_ASSIGNMENT_
Nothing outside the stretch is wanted. Repeat exactly the lines of the listing below from the one that contains "NAPA TOXIN-FREE FRY: none" through the one that contains "total: 325.04 -> 421.50", both ends included.

_RECORD EXTRACTS_
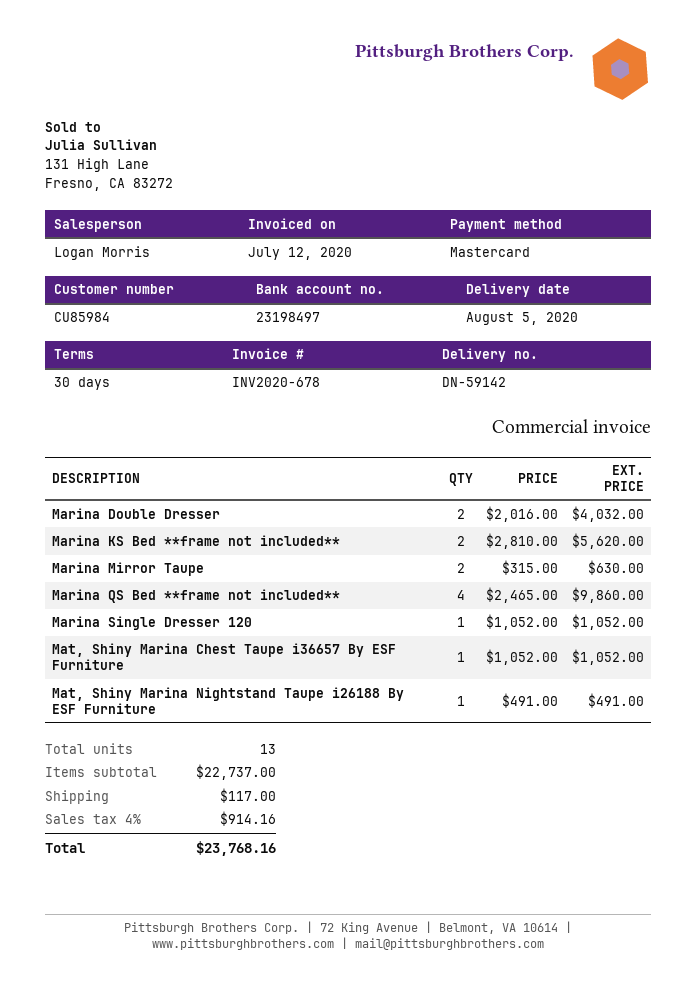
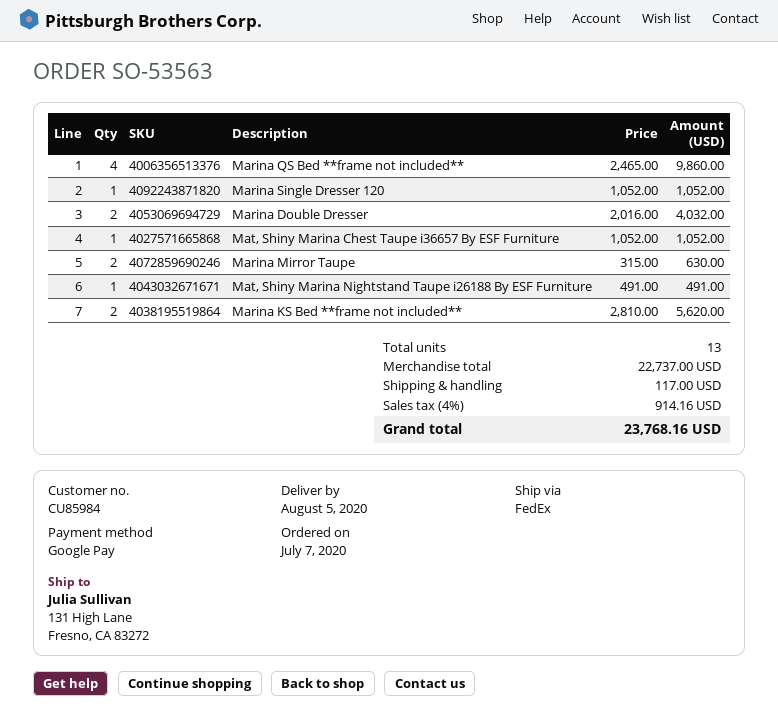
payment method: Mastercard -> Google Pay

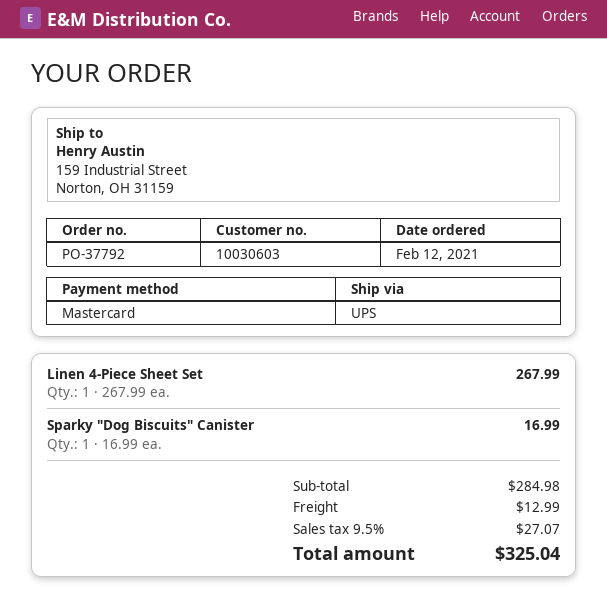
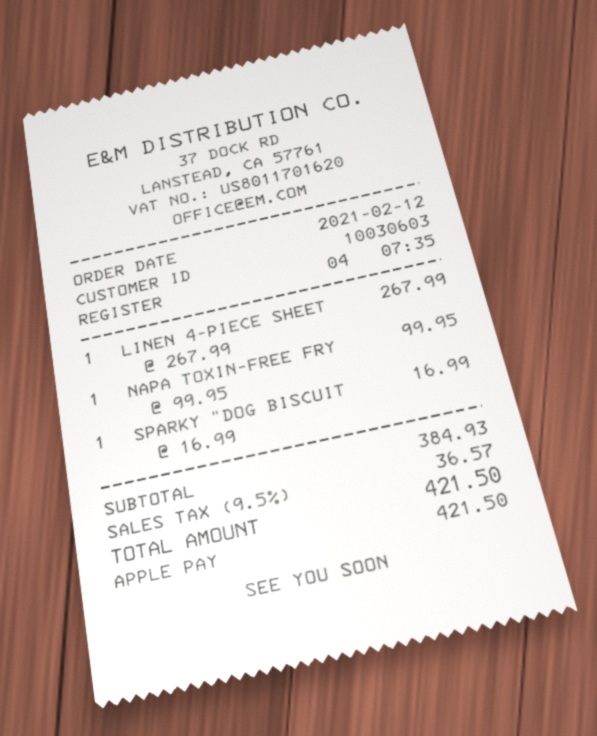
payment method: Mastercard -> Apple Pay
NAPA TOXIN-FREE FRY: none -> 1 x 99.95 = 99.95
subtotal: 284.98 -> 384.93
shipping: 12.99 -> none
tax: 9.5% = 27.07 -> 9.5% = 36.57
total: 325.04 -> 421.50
--
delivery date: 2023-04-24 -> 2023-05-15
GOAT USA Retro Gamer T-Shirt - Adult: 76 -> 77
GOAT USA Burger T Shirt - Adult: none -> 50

_EXPECTED ANSWER_
NAPA TOXIN-FREE FRY: none -> 1 x 99.95 = 99.95
subtotal: 284.98 -> 384.93
shipping: 12.99 -> none
tax: 9.5% = 27.07 -> 9.5% = 36.57
total: 325.04 -> 421.50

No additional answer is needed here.